→ **PROBLEM**: Please give back each entry below unaltered, leaving the pictures out.

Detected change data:
-- -- --

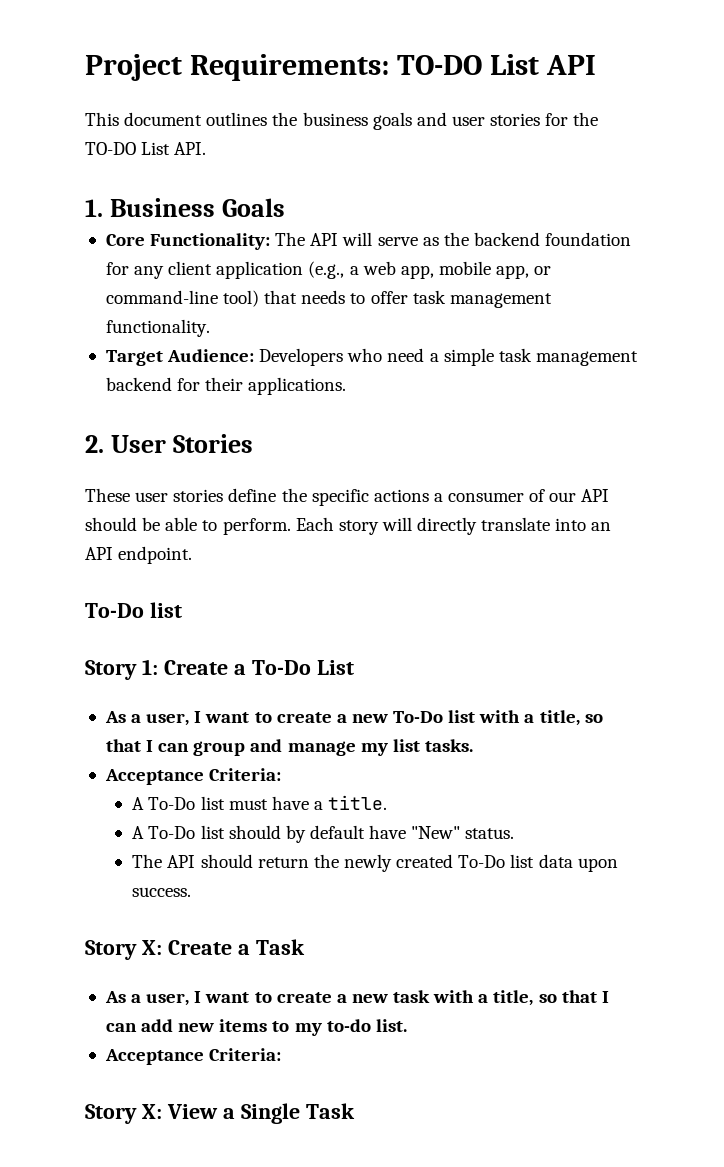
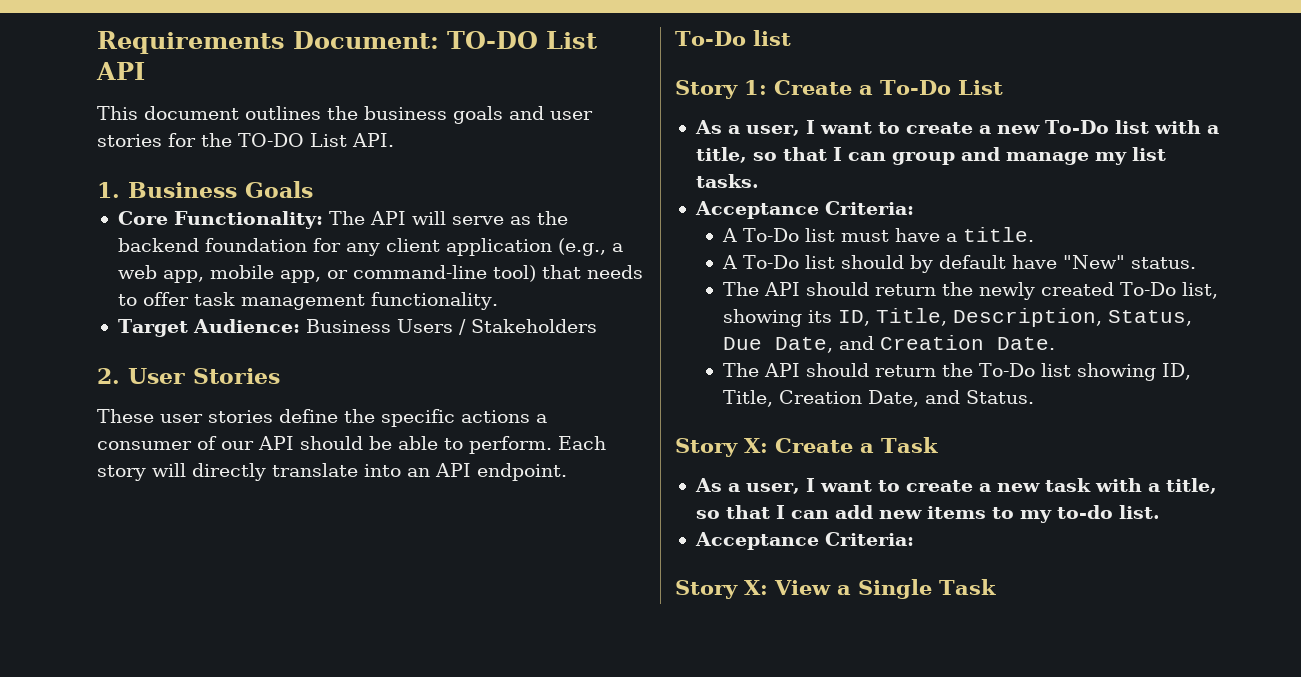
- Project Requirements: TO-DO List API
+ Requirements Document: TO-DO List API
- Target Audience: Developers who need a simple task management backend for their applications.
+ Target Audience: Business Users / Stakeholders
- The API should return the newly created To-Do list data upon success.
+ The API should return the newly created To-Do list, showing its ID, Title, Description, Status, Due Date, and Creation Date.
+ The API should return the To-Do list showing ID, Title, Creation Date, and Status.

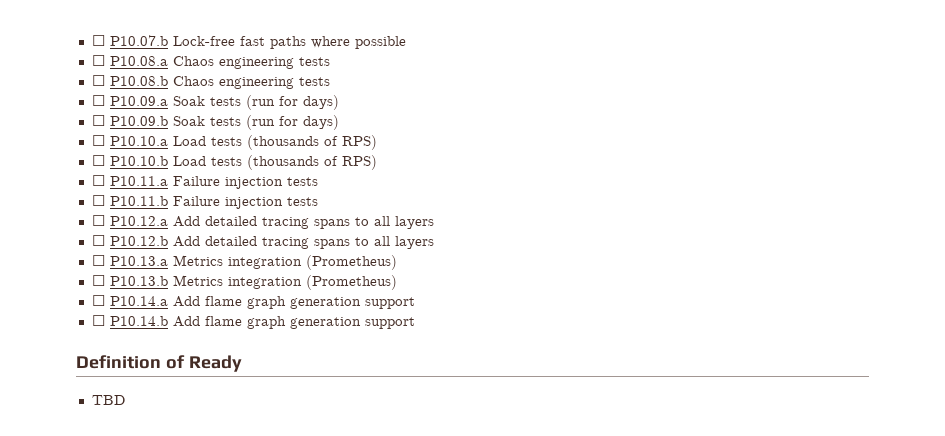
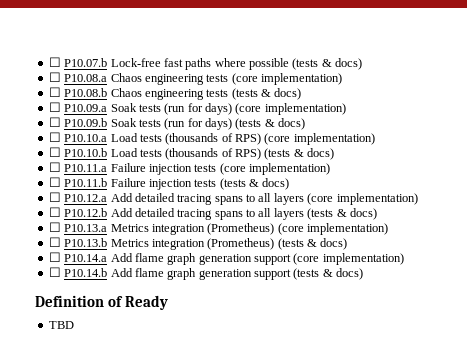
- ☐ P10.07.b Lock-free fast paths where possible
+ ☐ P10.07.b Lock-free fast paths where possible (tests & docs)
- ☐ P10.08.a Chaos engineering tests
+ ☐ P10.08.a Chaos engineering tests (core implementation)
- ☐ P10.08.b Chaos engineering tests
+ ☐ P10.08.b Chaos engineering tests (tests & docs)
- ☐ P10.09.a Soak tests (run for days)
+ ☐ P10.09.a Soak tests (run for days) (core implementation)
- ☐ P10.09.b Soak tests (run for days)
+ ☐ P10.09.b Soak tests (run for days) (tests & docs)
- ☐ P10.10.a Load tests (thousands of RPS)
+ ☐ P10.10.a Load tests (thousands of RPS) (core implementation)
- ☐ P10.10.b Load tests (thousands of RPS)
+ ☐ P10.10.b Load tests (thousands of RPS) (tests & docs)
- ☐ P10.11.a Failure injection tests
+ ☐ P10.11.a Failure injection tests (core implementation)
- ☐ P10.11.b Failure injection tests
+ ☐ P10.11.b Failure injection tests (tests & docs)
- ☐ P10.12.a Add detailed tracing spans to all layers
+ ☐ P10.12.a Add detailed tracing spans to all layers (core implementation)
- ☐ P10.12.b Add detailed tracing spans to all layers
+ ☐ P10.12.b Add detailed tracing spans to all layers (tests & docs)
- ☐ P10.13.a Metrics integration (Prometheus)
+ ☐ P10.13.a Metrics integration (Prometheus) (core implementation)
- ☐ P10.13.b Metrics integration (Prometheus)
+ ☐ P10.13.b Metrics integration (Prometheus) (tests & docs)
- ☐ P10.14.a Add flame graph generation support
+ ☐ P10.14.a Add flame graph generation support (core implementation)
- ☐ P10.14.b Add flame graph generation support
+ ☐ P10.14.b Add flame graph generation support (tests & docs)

-- -- --

→ **RESULT FOR THIS EXERCISE**:
- Project Requirements: TO-DO List API
+ Requirements Document: TO-DO List API
- Target Audience: Developers who need a simple task management backend for their applications.
+ Target Audience: Business Users / Stakeholders
- The API should return the newly created To-Do list data upon success.
+ The API should return the newly created To-Do list, showing its ID, Title, Description, Status, Due Date, and Creation Date.
+ The API should return the To-Do list showing ID, Title, Creation Date, and Status.

- ☐ P10.07.b Lock-free fast paths where possible
+ ☐ P10.07.b Lock-free fast paths where possible (tests & docs)
- ☐ P10.08.a Chaos engineering tests
+ ☐ P10.08.a Chaos engineering tests (core implementation)
- ☐ P10.08.b Chaos engineering tests
+ ☐ P10.08.b Chaos engineering tests (tests & docs)
- ☐ P10.09.a Soak tests (run for days)
+ ☐ P10.09.a Soak tests (run for days) (core implementation)
- ☐ P10.09.b Soak tests (run for days)
+ ☐ P10.09.b Soak tests (run for days) (tests & docs)
- ☐ P10.10.a Load tests (thousands of RPS)
+ ☐ P10.10.a Load tests (thousands of RPS) (core implementation)
- ☐ P10.10.b Load tests (thousands of RPS)
+ ☐ P10.10.b Load tests (thousands of RPS) (tests & docs)
- ☐ P10.11.a Failure injection tests
+ ☐ P10.11.a Failure injection tests (core implementation)
- ☐ P10.11.b Failure injection tests
+ ☐ P10.11.b Failure injection tests (tests & docs)
- ☐ P10.12.a Add detailed tracing spans to all layers
+ ☐ P10.12.a Add detailed tracing spans to all layers (core implementation)
- ☐ P10.12.b Add detailed tracing spans to all layers
+ ☐ P10.12.b Add detailed tracing spans to all layers (tests & docs)
- ☐ P10.13.a Metrics integration (Prometheus)
+ ☐ P10.13.a Metrics integration (Prometheus) (core implementation)
- ☐ P10.13.b Metrics integration (Prometheus)
+ ☐ P10.13.b Metrics integration (Prometheus) (tests & docs)
- ☐ P10.14.a Add flame graph generation support
+ ☐ P10.14.a Add flame graph generation support (core implementation)
- ☐ P10.14.b Add flame graph generation support
+ ☐ P10.14.b Add flame graph generation support (tests & docs)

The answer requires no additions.